Le croiser en sortant de la salle de bain, baillant et à peine réveillé, et l’embrassant sur la joue.
Laisser la journée se dérouler, suivre son mouvement, mais pas sans s’arrêter pour presser nos lèvres ensemble, comme ça, en passant.
Lutter dans un combat de vie ou de mort contre une créature dont plus personne ne se souvenait, s’en sortir in-extremis et la vie raccourcie, l’adrénaline rugissant dans les veines, se précipiter pour ravir sa bouche et tant pis pour les spectateurs involontaires, si jamais ça dérapait.
S’apaiser dans la routine du soir, assis dans les bras de l’autre, à raconter des bêtises ou à lire la même chose, ne s’arrêtant que pour embrasser ce qui est accessible : une oreille, le menton… Mais le mieux reste le cou.

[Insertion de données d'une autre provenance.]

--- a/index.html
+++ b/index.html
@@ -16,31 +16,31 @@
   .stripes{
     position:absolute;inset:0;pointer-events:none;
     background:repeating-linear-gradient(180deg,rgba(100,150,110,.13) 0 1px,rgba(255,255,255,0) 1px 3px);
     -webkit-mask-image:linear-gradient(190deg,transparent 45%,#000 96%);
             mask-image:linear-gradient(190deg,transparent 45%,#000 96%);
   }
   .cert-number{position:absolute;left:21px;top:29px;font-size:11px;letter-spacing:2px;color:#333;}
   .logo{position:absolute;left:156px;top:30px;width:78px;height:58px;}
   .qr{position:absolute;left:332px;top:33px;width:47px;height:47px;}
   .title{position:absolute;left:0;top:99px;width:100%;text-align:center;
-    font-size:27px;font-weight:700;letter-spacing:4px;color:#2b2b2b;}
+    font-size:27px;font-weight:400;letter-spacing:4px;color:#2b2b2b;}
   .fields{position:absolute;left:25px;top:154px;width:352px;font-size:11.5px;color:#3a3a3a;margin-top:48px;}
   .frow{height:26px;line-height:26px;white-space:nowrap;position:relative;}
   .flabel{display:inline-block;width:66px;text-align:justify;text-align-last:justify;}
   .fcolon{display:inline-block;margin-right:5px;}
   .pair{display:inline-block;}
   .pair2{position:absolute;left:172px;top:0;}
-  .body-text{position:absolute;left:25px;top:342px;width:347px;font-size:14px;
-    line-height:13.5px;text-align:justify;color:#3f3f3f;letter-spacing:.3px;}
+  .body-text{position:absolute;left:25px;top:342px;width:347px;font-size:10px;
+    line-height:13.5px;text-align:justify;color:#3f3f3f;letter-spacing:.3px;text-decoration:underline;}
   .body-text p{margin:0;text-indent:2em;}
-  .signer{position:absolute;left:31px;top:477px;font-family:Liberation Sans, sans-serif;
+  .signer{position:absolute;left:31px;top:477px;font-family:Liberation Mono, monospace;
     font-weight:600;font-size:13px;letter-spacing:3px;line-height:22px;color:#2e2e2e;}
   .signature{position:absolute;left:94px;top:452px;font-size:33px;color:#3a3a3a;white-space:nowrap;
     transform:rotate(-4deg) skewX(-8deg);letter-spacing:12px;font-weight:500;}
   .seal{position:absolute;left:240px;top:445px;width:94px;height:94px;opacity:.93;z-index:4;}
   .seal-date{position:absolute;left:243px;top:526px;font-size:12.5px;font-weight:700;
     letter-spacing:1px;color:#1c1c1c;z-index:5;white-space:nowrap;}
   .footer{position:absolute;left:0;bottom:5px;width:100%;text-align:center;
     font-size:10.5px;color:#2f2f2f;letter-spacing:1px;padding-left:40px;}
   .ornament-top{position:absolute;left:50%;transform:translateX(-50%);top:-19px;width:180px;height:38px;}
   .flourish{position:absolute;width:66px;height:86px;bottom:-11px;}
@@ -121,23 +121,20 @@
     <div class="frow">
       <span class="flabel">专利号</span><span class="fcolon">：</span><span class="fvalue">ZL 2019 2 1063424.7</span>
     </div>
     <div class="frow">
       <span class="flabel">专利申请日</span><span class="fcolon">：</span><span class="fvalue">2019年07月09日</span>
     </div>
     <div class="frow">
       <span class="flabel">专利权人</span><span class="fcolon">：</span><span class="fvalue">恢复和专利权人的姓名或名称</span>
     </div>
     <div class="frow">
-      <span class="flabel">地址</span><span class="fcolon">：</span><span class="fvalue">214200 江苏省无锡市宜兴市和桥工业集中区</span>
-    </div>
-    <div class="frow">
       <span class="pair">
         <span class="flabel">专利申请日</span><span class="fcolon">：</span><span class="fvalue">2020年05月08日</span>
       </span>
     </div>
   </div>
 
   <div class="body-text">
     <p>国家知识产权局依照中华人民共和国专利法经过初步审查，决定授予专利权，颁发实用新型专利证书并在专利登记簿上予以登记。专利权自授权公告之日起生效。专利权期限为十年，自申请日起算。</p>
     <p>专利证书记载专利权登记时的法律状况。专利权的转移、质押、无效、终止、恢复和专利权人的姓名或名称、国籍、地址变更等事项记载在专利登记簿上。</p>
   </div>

Se préparer pour la nuit, non sans jeter des petits coups d’œil pour espionner un peu de peau dénudée, même si on l’a vu cent fois, le cœur battant, puis profiter d’un col un peu lâche pour embrasser une épaule dénudée.

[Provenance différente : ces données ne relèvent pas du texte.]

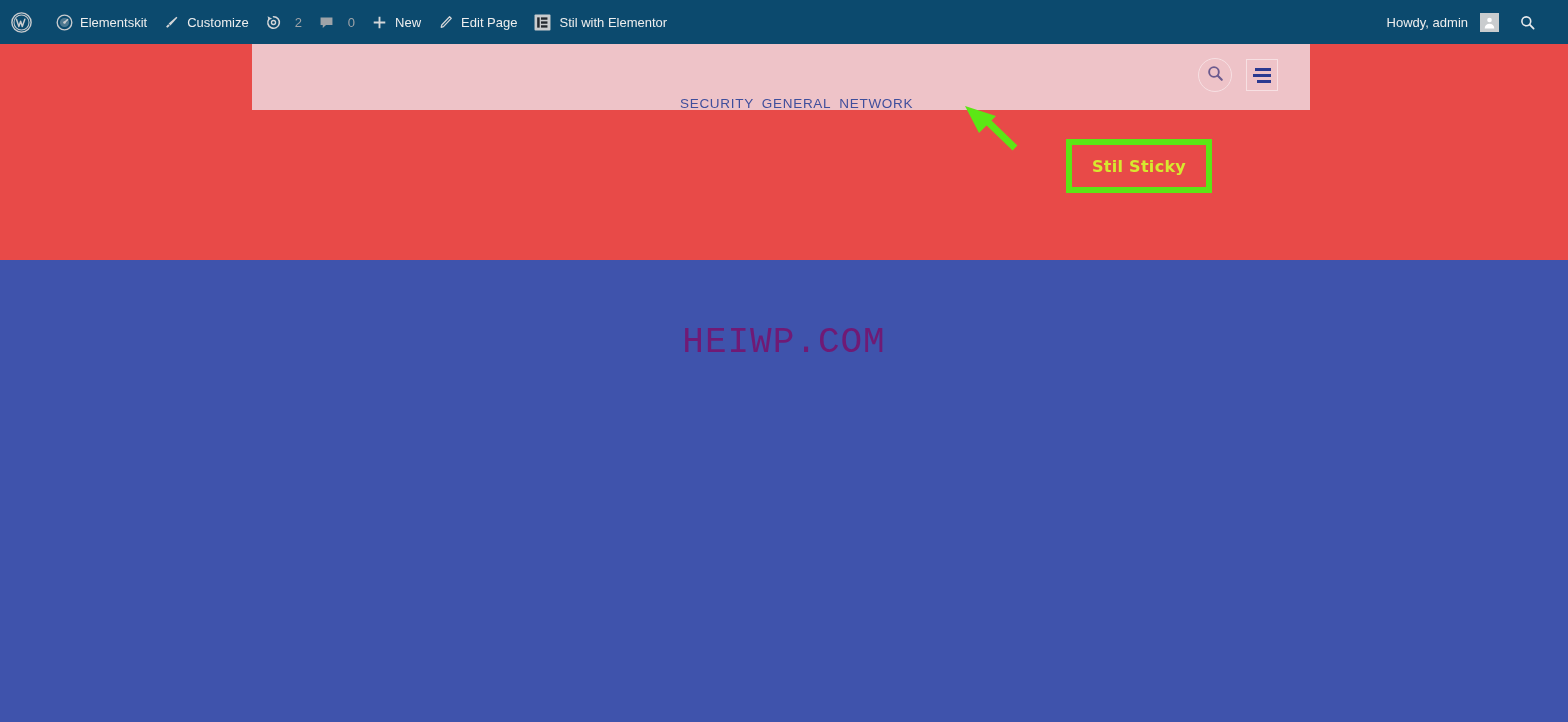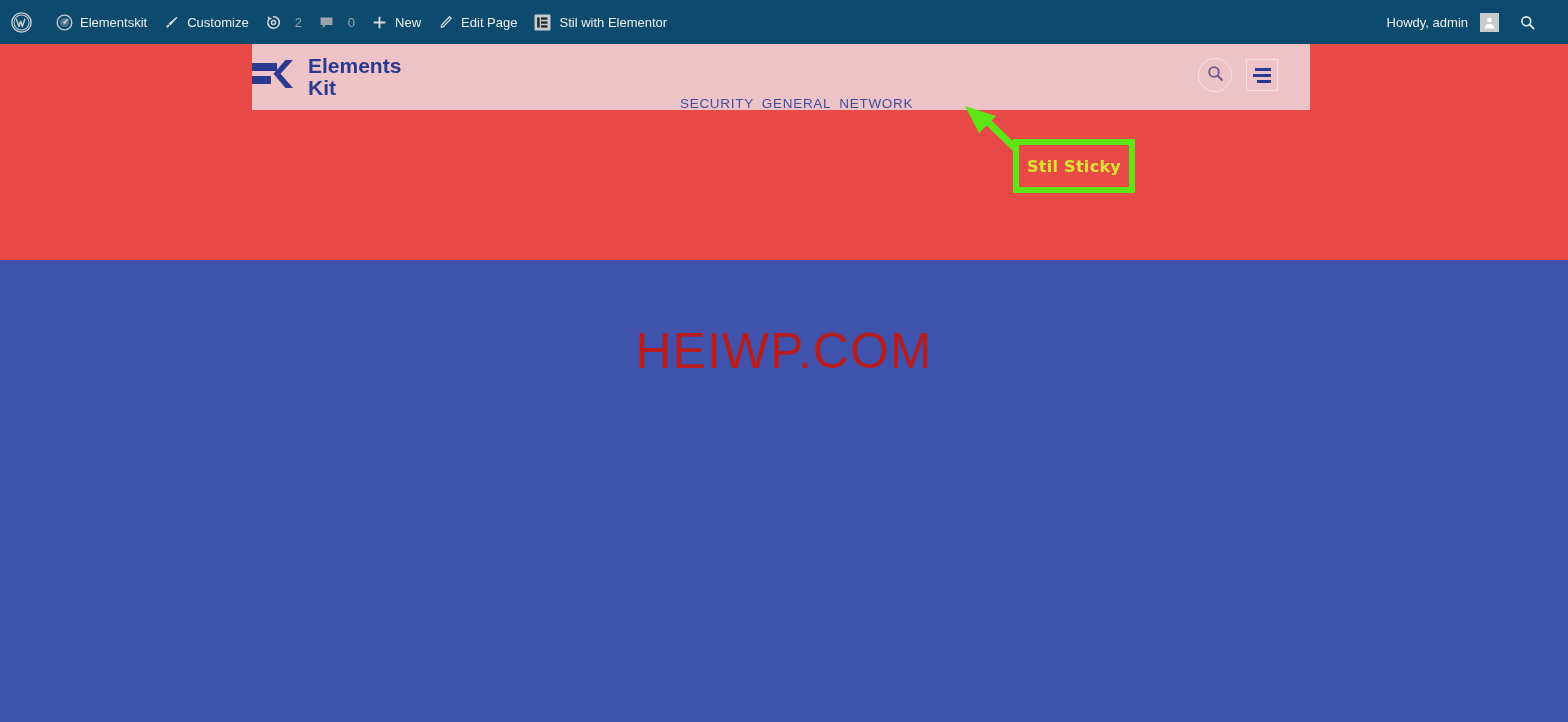--- a/index.html
+++ b/index.html
@@ -97,24 +97,24 @@
     width: 1568px;
     height: 462px;
     background: #3f53ac;
   }
   #watermark {
     position: absolute;
     left: 0;
     top: 278px;
     width: 1568px;
     text-align: center;
-    font-size: 50px;
+    font-size: 36px;
     letter-spacing: 1px;
-    color: #b91c1c;
-    font-family: Liberation Sans, sans-serif;
+    color: #701a75;
+    font-family: Liberation Mono, monospace;
     user-select: none;
   }
 
   
   #site-header {
     position: absolute;
     left: 252px;
     top: 0;
     width: 1058px;
     height: 66px;
@@ -198,23 +198,23 @@
   
   #annotation-layer {
     position: absolute;
     left: 0; top: 0;
     width: 1568px; height: 722px;
     z-index: 40;
     pointer-events: none;
   }
   #ann-box {
     position: absolute;
-    left: 1013px;
+    left: 1066px;
     top: 139px;
-    width: 122px;
+    width: 146px;
     height: 54px;
     border: 6px solid #5ce615;
     box-sizing: border-box;
     display: flex;
     align-items: center;
     justify-content: center;
     z-index: 41;
   }
   #ann-label {
     color: #d7e82f;
@@ -341,33 +341,20 @@
 
   <div id="page">
 
     <div id="band-red"></div>
     <div id="band-blue"></div>
 
     <div id="watermark">HEIWP.COM</div>
 
     <div id="site-header">
 
-      <div id="logo">
-        <span id="logo-mark">
-          <svg width="48" height="38" viewBox="0 0 48 38">
-            <rect x="0" y="5" width="25" height="8" fill="#2b3990"></rect>
-            <rect x="0" y="18" width="19" height="8" fill="#2b3990"></rect>
-            <path d="M41 2 L28.5 15.8 L41 30 L33.5 30 L21.5 15.8 L33.5 2 Z" fill="#2b3990"></path>
-          </svg>
-        </span>
-        <span id="logo-text">
-          <span class="l1">Elements</span>
-          <span class="l2">Kit</span>
-        </span>
-      </div>
 
       <div id="nav">
         <a class="nav-link" href="#">SECURITY</a>
         <a class="nav-link" href="#">GENERAL</a>
         <a class="nav-link" href="#">NETWORK</a>
       </div>
 
       <div id="header-tools">
         <div id="search-btn">
           <span>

S’allonger sur le lit, l’un dans les bras de l’autre, en baillant de concert, et sentir le baiser pressé contre ses omoplates, à travers les vêtements, pendant que les doigts s’emmêlent ensemble, mais pas avant de porter une des mains au visage pour en embrasser doucement le dos, en réponse.

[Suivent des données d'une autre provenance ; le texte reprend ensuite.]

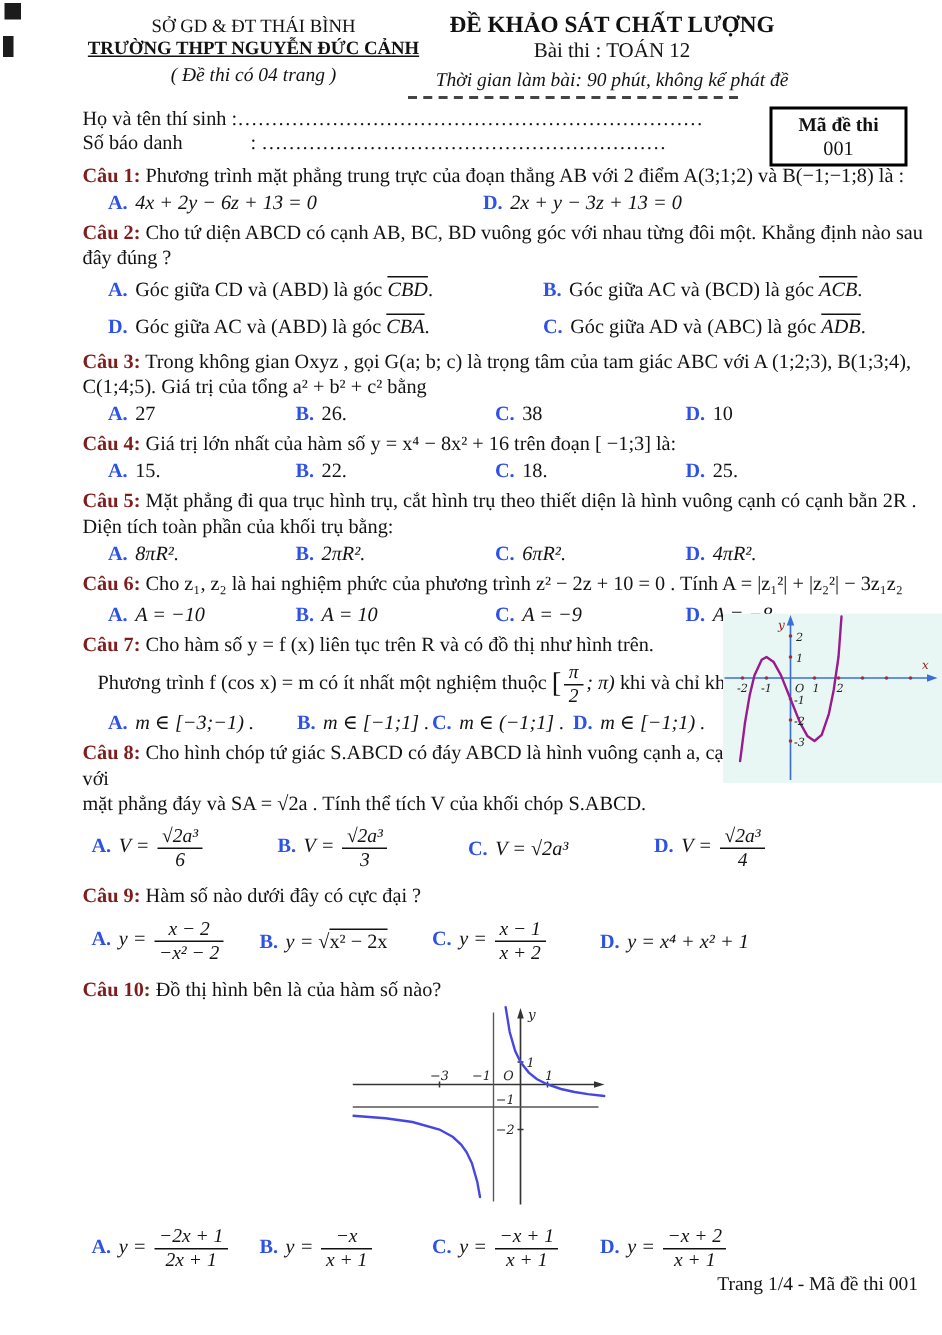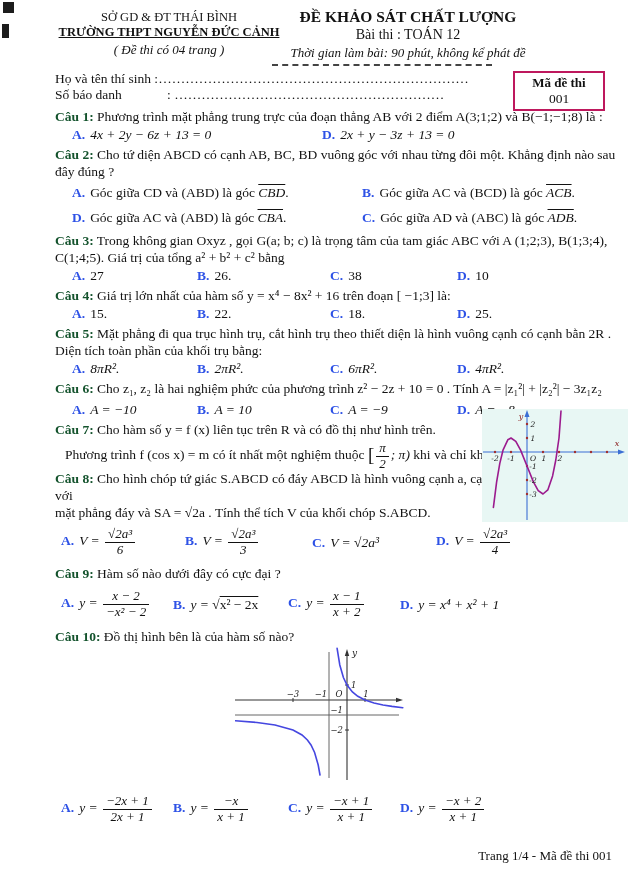--- a/index.html
+++ b/index.html
@@ -16,28 +16,28 @@
   .hdr-right{position:absolute;left:258px;top:8px;width:300px;text-align:center;line-height:18px;}
   .hdr-right .title{font-size:15.5px;font-weight:bold;}
   .hdr-right .subject{font-size:14px;font-weight:normal;}
   .hdr-right .duration{font-size:13px;font-style:italic;}
   .dashes{position:absolute;left:272px;top:64px;width:220px;border-top:2px dashed #444;}
   .idline{position:absolute;left:55px;width:460px;font-size:13.5px;}
   .idline .lbl{display:inline-block;}
   .idline.l1{top:71px;}
   .idline.l2{top:87px;}
   .idline.l2 .lbl{width:112px;}
-  .codebox{position:absolute;left:513px;top:71px;width:88px;height:34px;border:2px solid #be185d;
+  .codebox{position:absolute;left:513px;top:71px;width:88px;height:34px;border:2px solid #000000;
            text-align:center;line-height:16px;padding-top:2px;}
   .codebox .cb1{font-weight:bold;font-size:13px;}
   .codebox .cb2{font-size:13.5px;}
   
   .qs{position:absolute;left:55px;top:108px;width:561px;}
   .q{margin-bottom:3px;line-height:17px;}
-  .ql{font-weight:bold;color:#14532d;}
+  .ql{font-weight:bold;color:#7f1d1d;}
   .it{font-style:italic;}
   .orow{display:grid;margin-top:1px;}
   .cols2{grid-template-columns:250px auto;padding-left:17px;}
   .cols2w{grid-template-columns:290px auto;padding-left:17px;row-gap:8px;}
   .cols4{grid-template-columns:125px 133px 127px auto;padding-left:17px;}
   .cols4b{grid-template-columns:112px 115px 112px auto;padding-left:6px;align-items:center;}
   .cols4q7{grid-template-columns:126px 90px 94px auto;padding-left:17px;}
   .ol{font-weight:bold;color:#2e52e6;margin-right:5px;}
   .opt{white-space:nowrap;}
   .arc{font-style:italic;text-decoration:overline;}
@@ -147,20 +147,26 @@
       <span class="opt"><b class="ol">C.</b><span class="it">A = −9</span></span>
       <span class="opt"><b class="ol">D.</b><span class="it">A = −8</span></span>
     </div>
   </div>
 
   <div class="q q7wrap">
     <span class="ql">Câu 7:</span>
     <span>Cho hàm số  y = f (x)  liên tục trên R và có đồ thị  như hình trên.</span>
     <div style="padding-left:10px;margin-top:3px;height:26px;">
       <span>Phương trình  f (cos x) = m  có ít nhất một nghiệm thuộc </span><span class="bigbr">[</span><span class="frac"><span class="fn">π</span><span class="fd">2</span></span><span class="it">; π)</span><span> khi và chỉ khi</span>
+    </div>
+    <div class="orow cols4q7" style="margin-top:6px;">
+      <span class="opt"><b class="ol">A.</b><span class="it">m ∈ [−3;−1) .</span></span>
+      <span class="opt"><b class="ol">B.</b><span class="it">m ∈ [−1;1] .</span></span>
+      <span class="opt"><b class="ol">C.</b><span class="it">m ∈ (−1;1] .</span></span>
+      <span class="opt"><b class="ol">D.</b><span class="it">m ∈ [−1;1) .</span></span>
     </div>
     <svg class="g1" width="146" height="113" viewBox="0 0 146 113">
       <rect x="0" y="0" width="146" height="113" fill="#e8f7f4"></rect>
       <line x1="1" y1="43" x2="139" y2="43" stroke="#3b6fd4" stroke-width="1.1"></line>
       <polygon points="143,43 136,40.5 136,45.5" fill="#3b6fd4"></polygon>
       <line x1="45" y1="5" x2="45" y2="111" stroke="#3b6fd4" stroke-width="1.1"></line>
       <polygon points="45,1 42.5,8 47.5,8" fill="#3b6fd4"></polygon>
       <g fill="#a03030">
         <circle cx="13" cy="43" r="1.2"></circle>
             <circle cx="29" cy="43" r="1.2"></circle>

Parfois, les humeurs s’échauffent et la tendresse est jetée au loin, pendant que les membres se mélangent. Et c’est alors un pied qui reçoit un baiser.
Puis la jambe, alors qu’on remonte le chemin jusqu’au but final.
Mais ce qui compte, à la fin, c’est l’enlacement tandis que les respirations ralentissent, le cœur battant encore à tout rompre, enfermé dans la cage thoracique, juste sous l’oreille. Un petit baiser lui est offert pour le rassurer.
Quand le sommeil est imminent, c’est le moment idéal pour promener les lèvres sur les paupières closes ou le bout du nez, juste pour le voir grimacer, boudeur, et tenter d’esquiver, engourdi par la fatigue et la gène.
Puis, il ne nous reste plus qu’à fermer les yeux et ne plus se lâcher jusqu’au matin, au moins. Et répéter le processus, évidemment.